Serbian has neuter gender
eg.
a beautiful boy  - masc. ЛЕП дечак /LEP dechak/
a beautiful girl   - fem.   ЛЕП*А* девојка /LEP*A* devoyka/
a beautiful child - neut.  ЛЕП*О* дете /LEP*O* dete/


----------



## Tchesko

Breogan said:
			
		

> Very interesting, just the same with "Das Kind" in German.


 
Not really - in German, the plural always goes with "die", whatever the gender, whereas In Czech, this is a real exception: "dítě" (a child) is neuter but its plural, "děti" (children), is actually feminine (and its declension follows the feminine paradigm "kost"). I cannot find any other example in Czech where this phenomenon occurs; in French, there are 3 words that are masculine in singular but feminine in plural.

Roman


----------



## Outsider

shush said:
			
		

> When I asked if the adjectives and the noun need to agree, i meant if the adjectives change their form with the nouns they qualify. For eg. it is a beautiful boy, a beautiful girl, beautiful boys and beautiful girls in english. But in french we have the bon jour, bonne journee etc.
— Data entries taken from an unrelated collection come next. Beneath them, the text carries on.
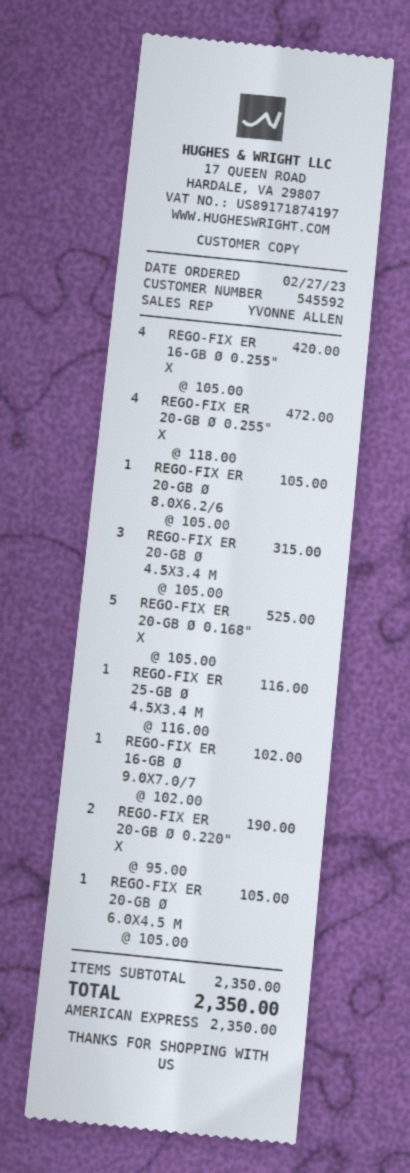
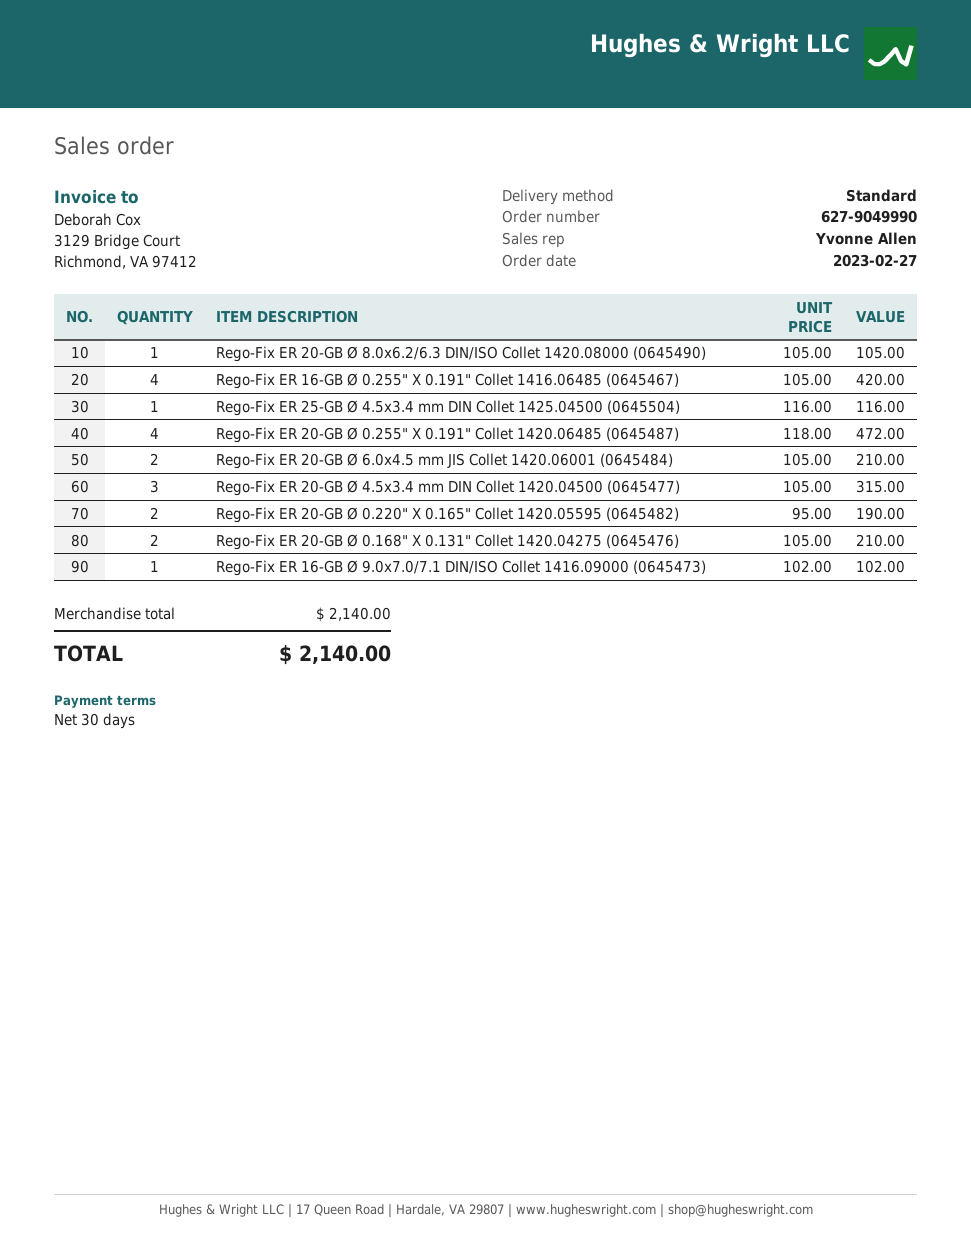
REGO-FIX ER 20-GB Ø 0.168" X: 5 x 105.00 = 525.00 -> 2 x 105.00 = 210.00
REGO-FIX ER 20-GB Ø 6.0X4.5 M: 1 x 105.00 = 105.00 -> 2 x 105.00 = 210.00
subtotal: 2350.00 -> 2140.00
total: 2350.00 -> 2140.00

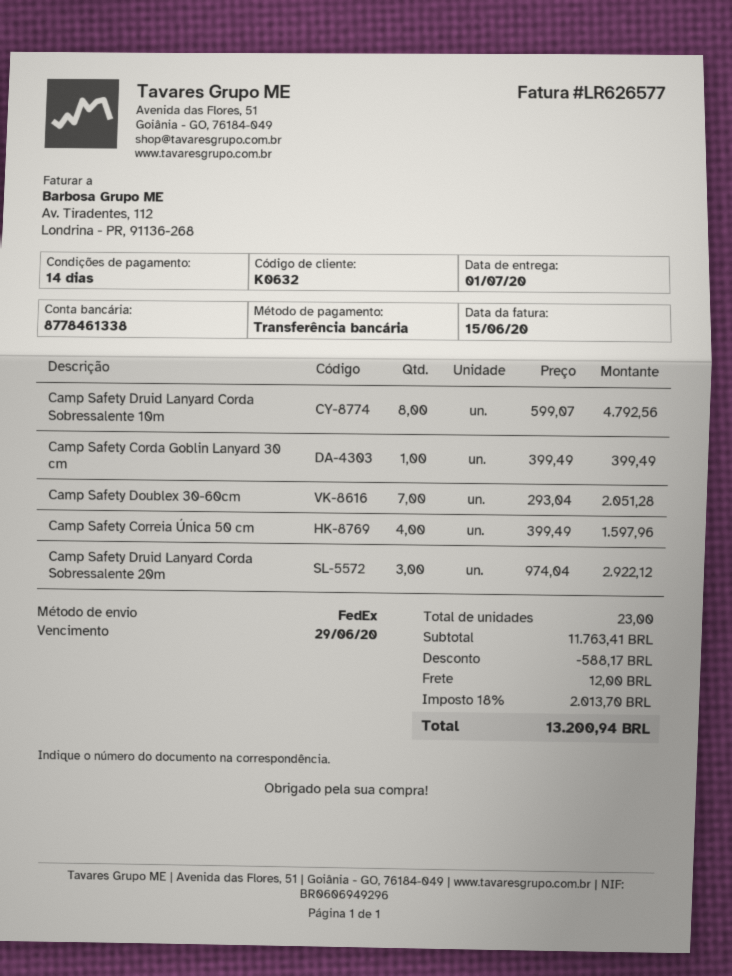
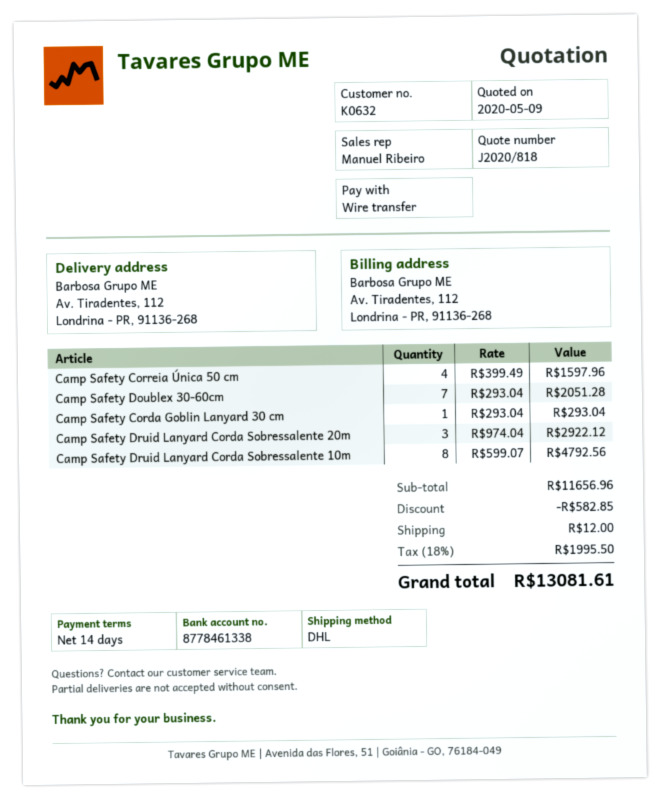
shipping method: FedEx -> DHL
Camp Safety Corda Goblin Lanyard 30 cm: 1 x 399.49 = 399.49 -> 1 x 293.04 = 293.04
subtotal: 11763.41 -> 11656.96
discount: 588.17 -> 582.85
tax: 18% = 2013.70 -> 18% = 1995.50
total: 13200.94 -> 13081.61

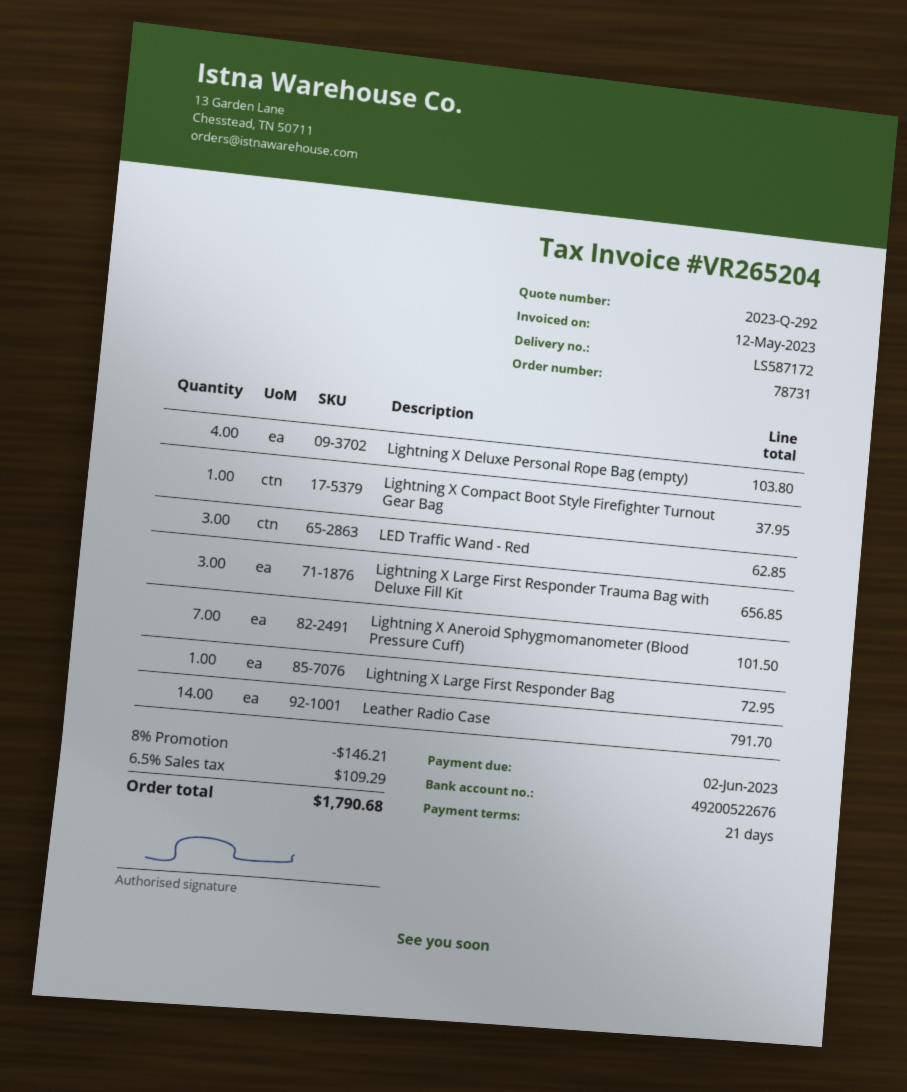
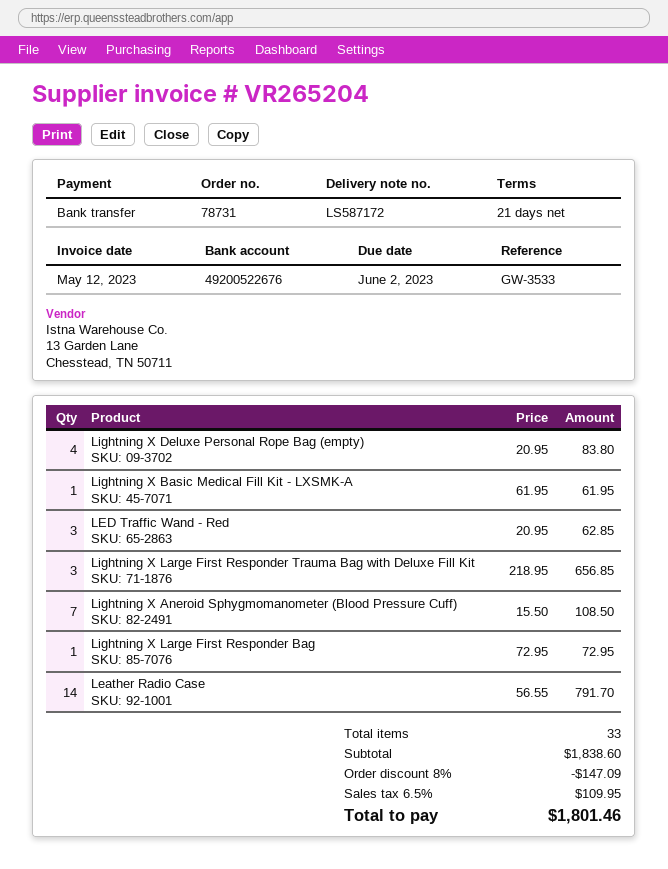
Lightning X Deluxe Personal Rope Bag (empty): 4 for 103.80 -> 4 for 83.80
Lightning X Compact Boot Style Firefighter Turnout Gear Bag: 1 for 37.95 -> none
Lightning X Aneroid Sphygmomanometer (Blood Pressure Cuff): 7 for 101.50 -> 7 for 108.50
Lightning X Basic Medical Fill Kit - LXSMK-A: none -> 1 for 61.95
discount: 8% = 146.21 -> 8% = 147.09
tax: 6.5% = 109.29 -> 6.5% = 109.95
total: 1790.68 -> 1801.46

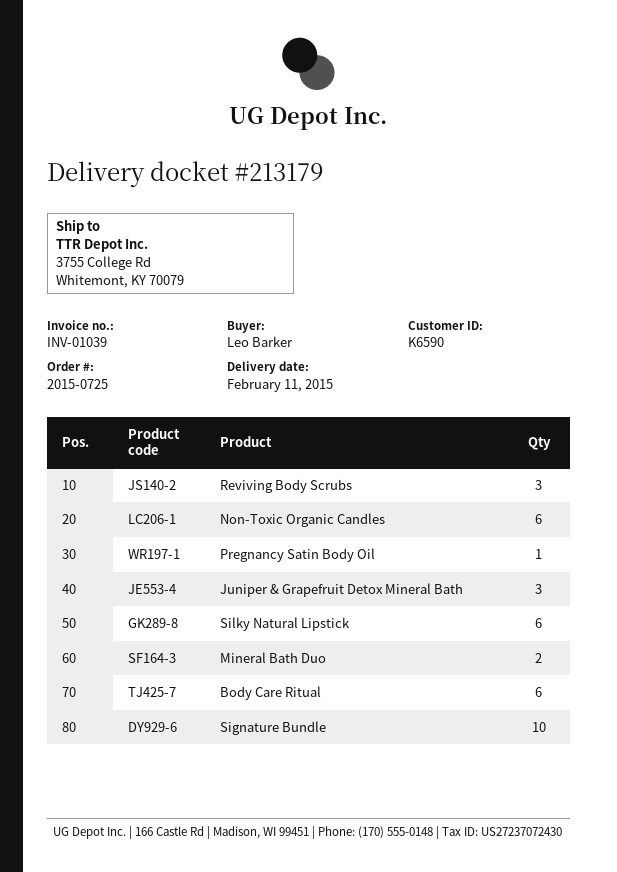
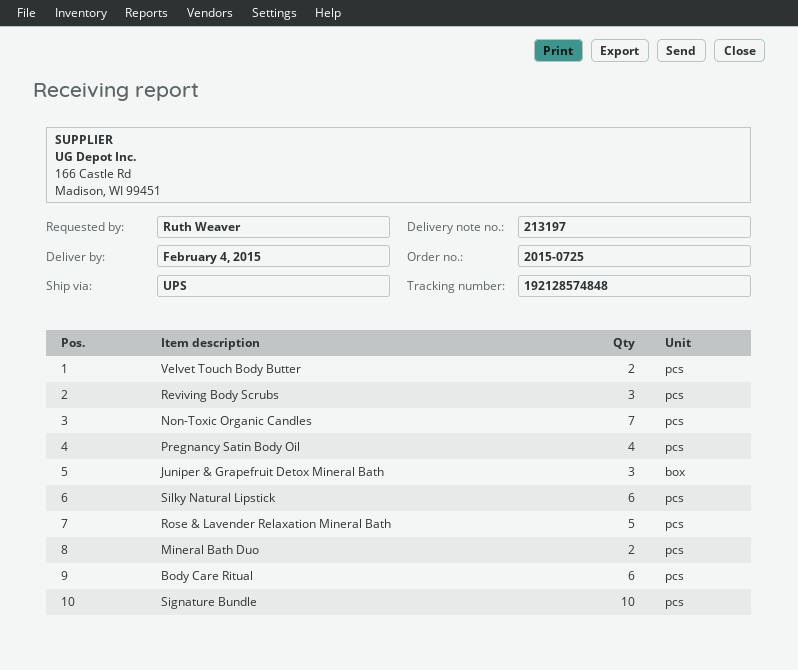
delivery note number: 213179 -> 213197
delivery date: 2015-02-11 -> 2015-02-04
ordered by: Leo Barker -> Ruth Weaver
Non-Toxic Organic Candles: 6 -> 7
Pregnancy Satin Body Oil: 1 -> 4
Velvet Touch Body Butter: none -> 2
Rose & Lavender Relaxation Mineral Bath: none -> 5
I believe that happens in all languages with genders. The fact that it doesn't in English is the reason why it's sometimes said that English does not have grammatical gender. (More precisely, gender is only vestigial in English.)


----------



## .Jordi.

Breogan said:


> Btw I have read Polish have the three genders as well.


Yes, just like in Czech (female, neut. and masculine [animated and inanimated]).


----------



## skye

I can confirm that Slovenian also has three genders. Nouns of the neutral gender usually end in -o or -e.

Adjectives and nouns need to agree in terms of gender, case and number.


----------